**Instructions for the task**
Using the data below, copy out all lines with the word "bereikbaar".

**Data for review**
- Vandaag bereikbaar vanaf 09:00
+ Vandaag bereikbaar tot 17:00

--

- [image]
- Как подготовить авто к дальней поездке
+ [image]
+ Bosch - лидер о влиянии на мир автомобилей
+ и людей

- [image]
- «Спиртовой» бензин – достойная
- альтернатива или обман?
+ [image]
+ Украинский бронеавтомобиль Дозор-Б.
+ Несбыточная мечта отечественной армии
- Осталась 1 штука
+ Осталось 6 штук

**Response to this exercise**
- Vandaag bereikbaar vanaf 09:00
+ Vandaag bereikbaar tot 17:00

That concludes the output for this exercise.